Но сегодня она наденет свой паричок, а завтра Ирина Львовна принесет ей нормальную, человеческую одежду, она покинет эти унылые стены, и тогда держись, Протасов!..
…Сима легко сбежала с крылечка, насколько дурацкие шлепанцы позволили ей это сделать, и Володя, не узнав ее в первое мгновение, удивленно приподнял брови. Легкая улыбка, чуть тронувшая его губы, и этот взгляд, которым он смотрел на нее, сказали ей столь много, что сердце рванулось к горлу и забилось так неровно и часто, что Сима невольно прижала руку, пытаясь усмирить его бешеные удары.
И в этот последний больничный вечер все было немного иначе. Чуть изменились интонации, недосказанности таили в себе особый скрытый смысл, а случайные прикосновения сбивали дыхание. И это волшебное, сумасшедшее, пьянящее ожидание, предощущение чего-то большого, настоящего!..
— Спокойной ночи! — сказала Сима, прощаясь, и голос ее дрогнул. Она знала, что сейчас он ее поцелует. И совсем уже шепотом добавила: — До завтра.
— Завтра я уезжаю, — сказал Протасов и тоже зачем-то добавил: — В Москву.
Как будто ей было так уж важно, в какой именно точке земного шара он исчезнет для нее навсегда…
14
Странно, но плакать совсем не хотелось. Хотелось спать: закрыть глаза и провалиться в темную безмолвную пустоту.
Но заснуть так и не удалось, и утром, после бесконечной ночи, полной горестных раздумий, Сима ненавидела весь мир. Она улыбалась, а глаза туманились слезами. Симе казалось, что это были слезы ярости.
В обычное время появилась Ирина Львовна с Си-миной одеждой и традиционной уже корзинкой для завтрака. А в двенадцать, сразу после обхода, получив выписку и врачебные наставления, Сима облачилась в шелковое, небесной голубизны, платье, показавшееся ей верхом элегантности, сменила ненавистные шлепанцы на изящные черные босоножки, натянула паричок и вырвалась на свободу.
Ирина Львовна чувствовала ее возбуждение, взвинченность, скрытую агрессию и тревожно поглядывала на свою юную подругу, пытаясь понять причину такого странного состояния.
Они уже отошли от больничных ворот, когда Сима решила вернуться к расположенному у выхода киоску и купить мороженое.

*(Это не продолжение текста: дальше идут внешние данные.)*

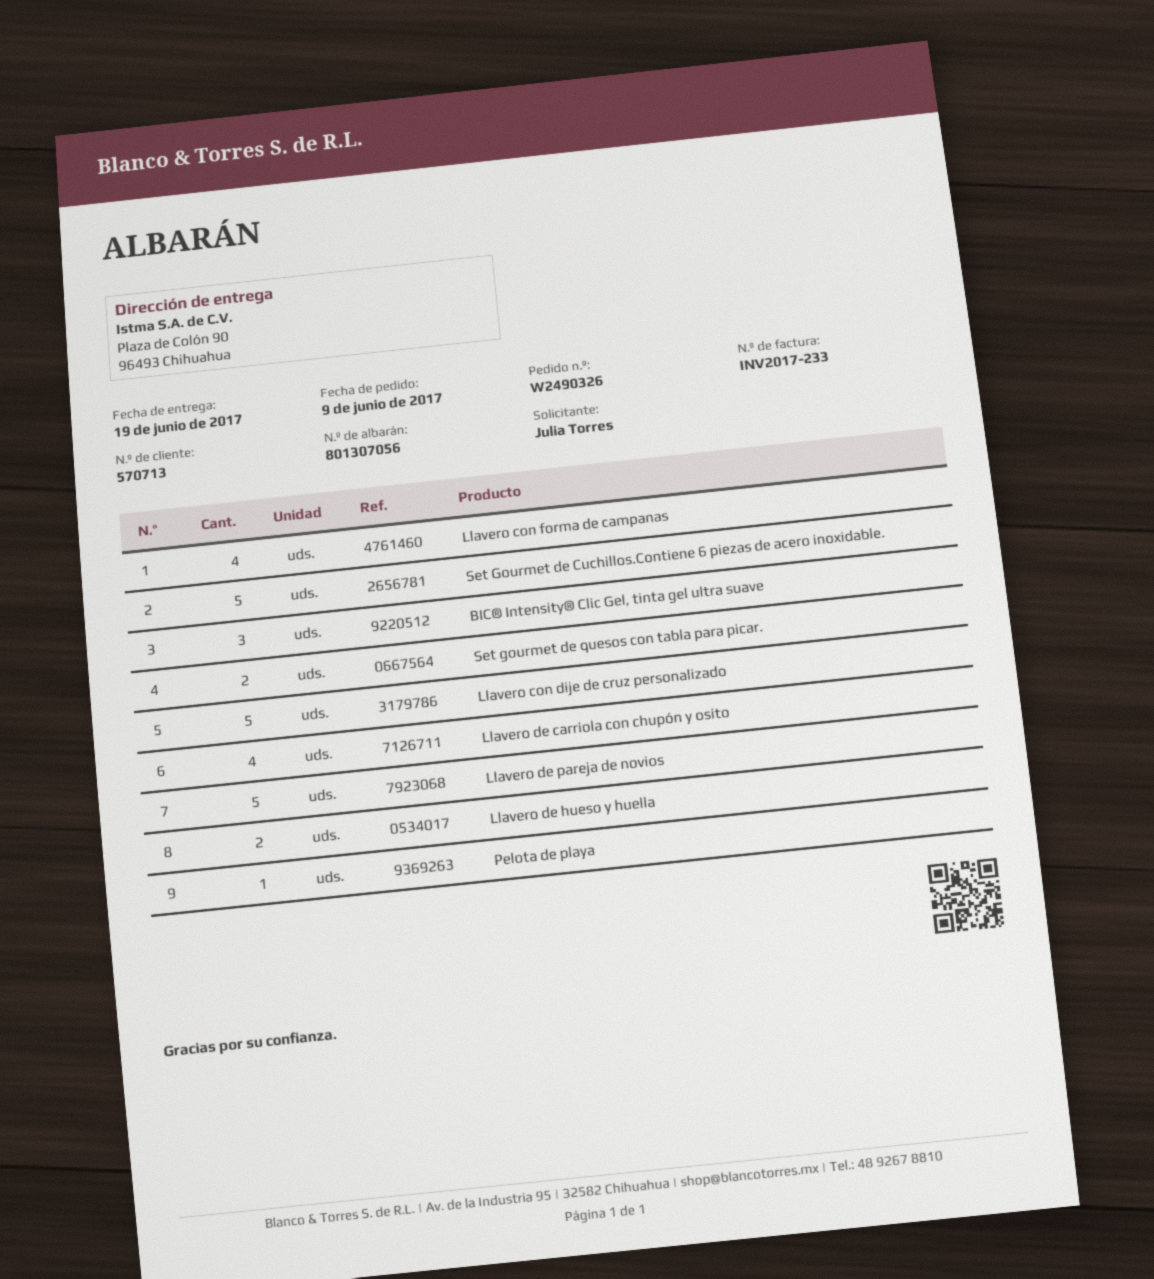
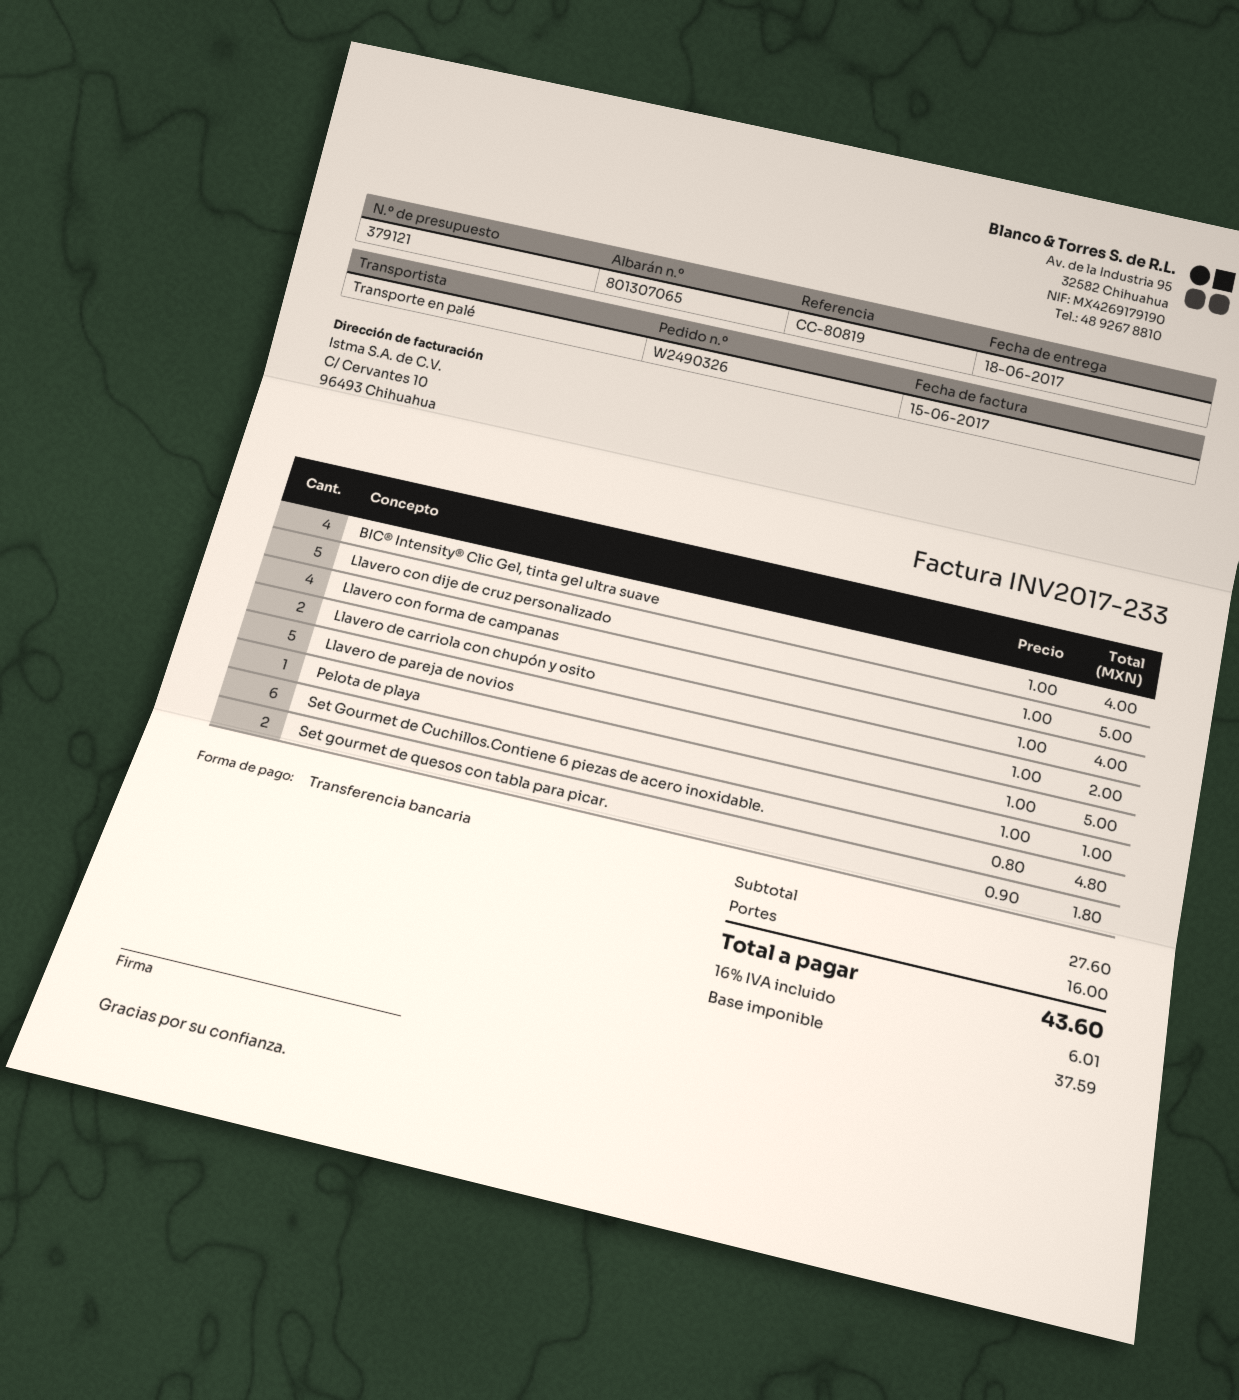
delivery note number: 801307056 -> 801307065
delivery date: 2017-06-19 -> 2017-06-18
Set Gourmet de Cuchillos.Contiene 6 piezas de acero inoxidable.: 5 -> 6
BIC® Intensity® Clic Gel, tinta gel ultra suave: 3 -> 4
Llavero de carriola con chupón y osito: 4 -> 2
Llavero de hueso y huella: 2 -> none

— Мне не покупай! — крикнула вслед Ирина Львовна.
— Ладно!
Сима сняла обертку, бросила в урну и шагнула на проезжую часть, чуть не налетев на капот мягко притормозившей у обочины машины.
— Какие красавицы бросаются мне под колеса! С вами все в порядке? А то я быстро на ноги поставлю. Давайте знакомиться. Я врач. Работаю как раз…
Уже зная, кто этот велеречивый водитель, Сима плавно повернулась и сняла солнцезащитные очки.
Вова еще что-то говорил, но улыбка уже медленно сползала с его лица, и он так и застыл с приоткрытым ртом.
— Здравствуй, милый. Жену приехал навестить? Ну, что же ты стоишь как обкаканный?
Сима подошла к нему почти вплотную. Глаза ее сузились, как у кошки, готовящейся к прыжку, а голос зазвенел веселой злостью.
— Да ты весь взмок! Жарко тебе? На-ка вот, охолони маленько! — И она ловко воткнула эскимо в его открытый рот так глубоко, что наружу осталась торчать только деревянная палочка.
Она шла к Ирине Львовне, тоже открывшей рот от изумления, и слышала, как давится и кашляет за спиной Вова номер три.